Hi,
I am trying to use Nppi library for some image processing functions. For someone working with Delphi/Pascal for 35 years not a very simple task.
I managed to get the transpose and the multiplication functions working, but then I stumbled on ‘TemplateMatching’ as it is named in OpenCV. And I need a lot of template matching for this application, so it is really important for me.
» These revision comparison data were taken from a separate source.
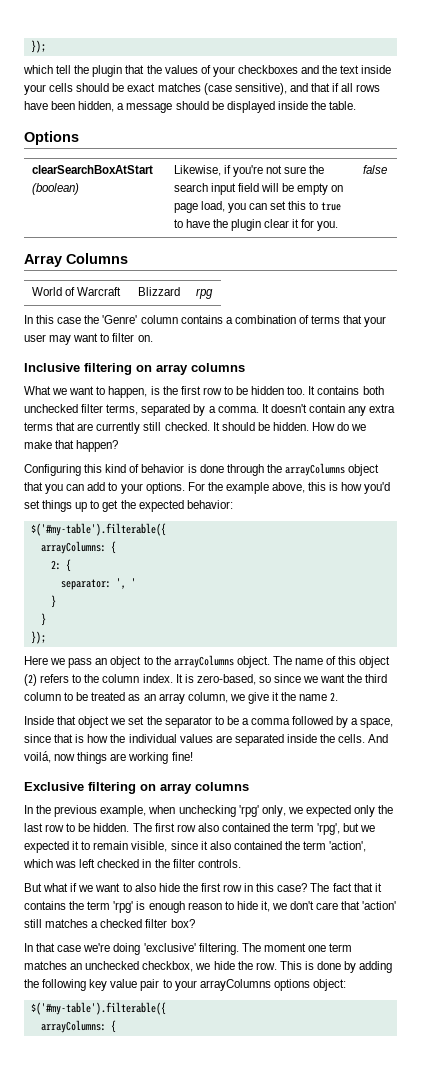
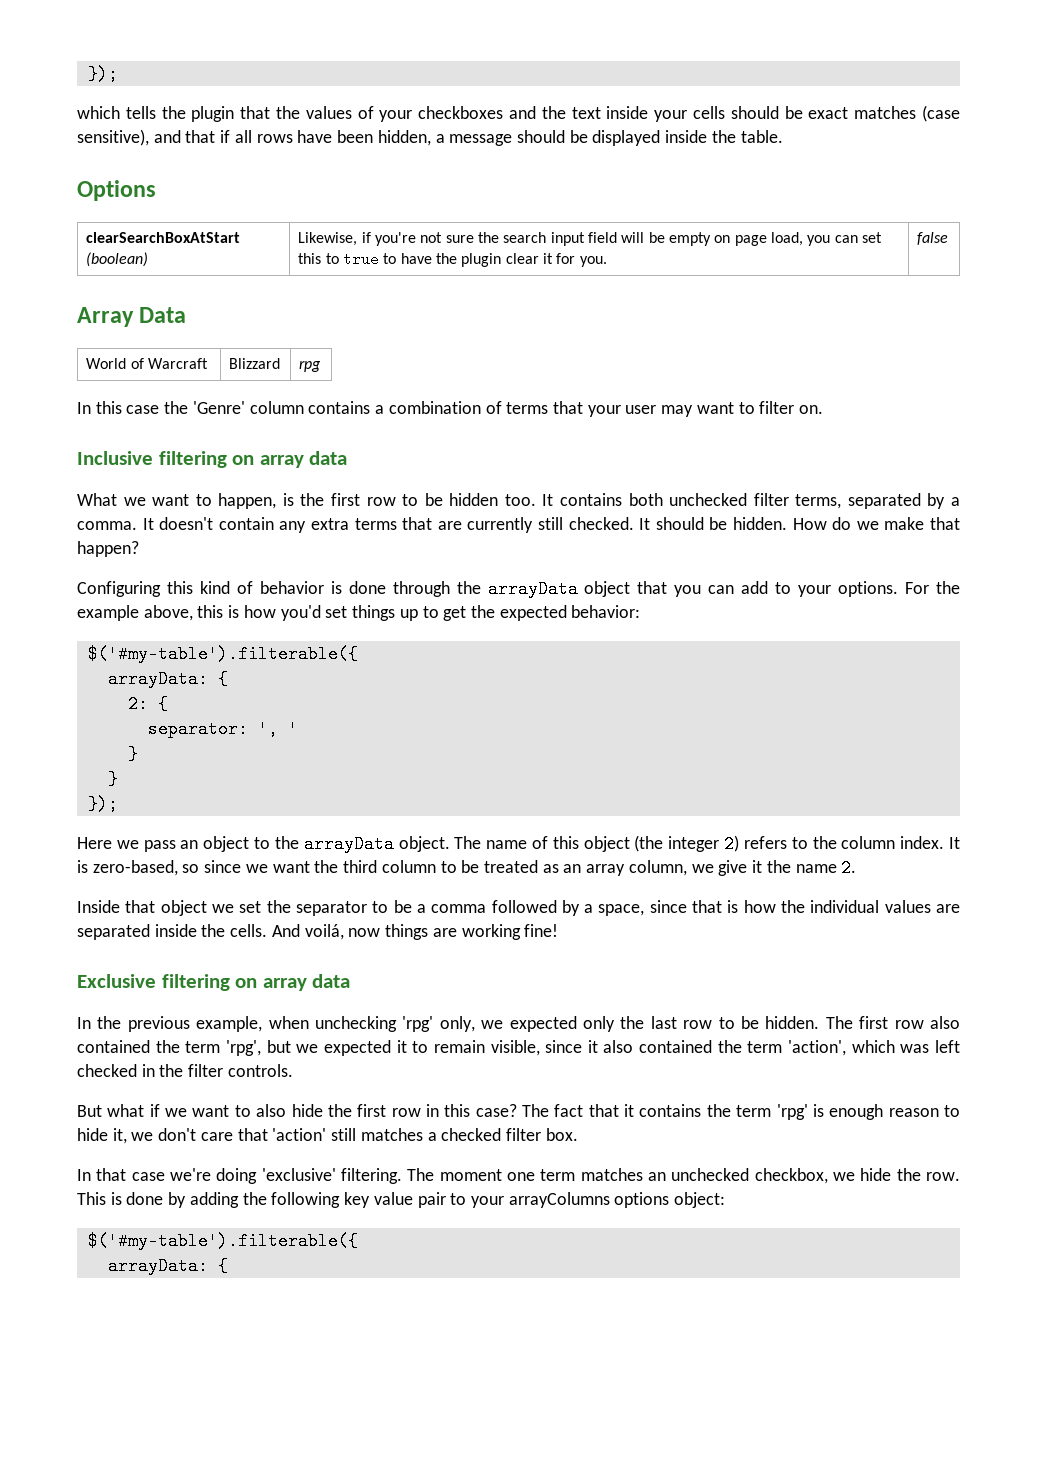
- which tell the plugin that the values of your checkboxes and the text inside your cells should be exact matches (case sensitive), and that if all rows have been hidden, a message should be displayed inside the table.
+ which tells the plugin that the values of your checkboxes and the text inside your cells should be exact matches (case sensitive), and that if all rows have been hidden, a message should be displayed inside the table.
- Array Columns
+ Array Data
- Inclusive filtering on array columns
+ Inclusive filtering on array data
- Configuring this kind of behavior is done through the arrayColumns object that you can add to your options.
+ Configuring this kind of behavior is done through the arrayData object that you can add to your options.
  For the example above, this is how you'd set things up to get the expected behavior:
  $('#my-table').filterable({
- arrayColumns: {
+ arrayData: {
- Here we pass an object to the arrayColumns object.
+ Here we pass an object to the arrayData object.
- The name of this object (2) refers to the column index.
+ The name of this object (the integer 2) refers to the column index.
- Exclusive filtering on array columns
+ Exclusive filtering on array data
- The fact that it contains the term 'rpg' is enough reason to hide it, we don't care that 'action' still matches a checked filter box?
+ The fact that it contains the term 'rpg' is enough reason to hide it, we don't care that 'action' still matches a checked filter box.
  This is done by adding the following key value pair to your arrayColumns options object:
  $('#my-table').filterable({
- arrayColumns: {
+ arrayData: {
I got the following code snippet (sorry not very sophisticated, remember I have a Pascal background) for creating a .dll function:
extern “C” __declspec(dllexport) void matchTemplate( int * b_out, unsigned char * imin,int inw, int inh,
unsigned char * tpl,int tplw,int tplh, unsigned char * resari, float* resarf, unsigned char * retim)
// b_out is a vehicle for sending some results back to the calling program, resari is the resulting uint8 bitmap, rearf the // resulting float array and retim is just to check whether the image arrived correctly in the GPU memory.
{
unsigned char * d_devbuf;
unsigned char * d_imin;
unsigned char * d_tpl;
unsigned char * d_resari;
unsigned char * d_retim;
float * d_resarf;
// all width and height parameters have been checked
// inw = 200
// inh = 150
// tpw = 40
// tph = 30
// resw = 161
// resh = 121
int resw = inw - tplw + 1;
int resh = inh - tplh + 1;
NppiSize roiin = {inw,inh};
NppiSize roitpl = {tplw,tplh};
err = cudaMalloc((unsigned char **) &d_devbuf,100000000); //should be sufficient
err = cudaMalloc((unsigned char **) &d_imin,i nw*inh);
err = cudaMalloc((unsigned char **) &d_retim, inw*inh);
b_out[0] = (int)err;
err = cudaMalloc((unsigned char **) &d_tpl, tplw*tplh);
b_out[1] = (int)err;
err = cudaMalloc((unsigned char **) &d_resari, resw*resh);
err = cudaMalloc((float **) &d_resarf, resw*resh*sizeof(float));
b_out[2] = (int)err;
err = cudaMemcpy(d_imin, imin, inw * inh,cudaMemcpyHostToDevice);
b_out[3] = (int)err;
// next statement just to check wether image has arrived in GPU (and it has)
err = cudaMemcpy(retim, d_imin, inw*inh, cudaMemcpyDeviceToHost);
err = cudaMemcpy(d_tpl, tpl, tplw * tplh,cudaMemcpyHostToDevice);
b_out[4] = (int)err;
err2 = nppiCrossCorrValid_NormLevel_8u_C1RSfs ((Npp8u *)d_imin, inw, roiin, (Npp8u *)d_tpl,tplw, roitpl,
(Npp8u *) d_resari, resw, 250,(Npp8u ) d_devbuf);
b_out[5] = (int)err2;
err = cudaMemcpy(resari, d_resari, reswresh, cudaMemcpyDeviceToHost);
b_out[6] = (int)err;
err2 = nppiCrossCorrValid_NormLevel_8u32f_C1R((Npp8u *)d_imin,inw,roiin,(Npp8u )d_tpl,tplw,roitpl,
(Npp32f ) d_resarf,reswsizeof(float),(Npp8u ) d_devbuf);
b_out[7] = (int)err2;
err = cudaMemcpy(resarf, d_resarf, reswreshsizeof(float), cudaMemcpyDeviceToHost);
b_out[8] = (int)err;
b_out[9] = 998;
}
The images imin is a small 200x150 .bmp files, tpl is taken from the same image, but a 40x30 pixels.
The 2 cross correlations should produce a result bitmap (uint8) and a float array containing the correlation coefficients.
No errors, all functions return with zero, but the result is an all zero pixel uint8 image and a 2 dimensional float array containing all 3.345508e-07 values.
What am I doing wrong?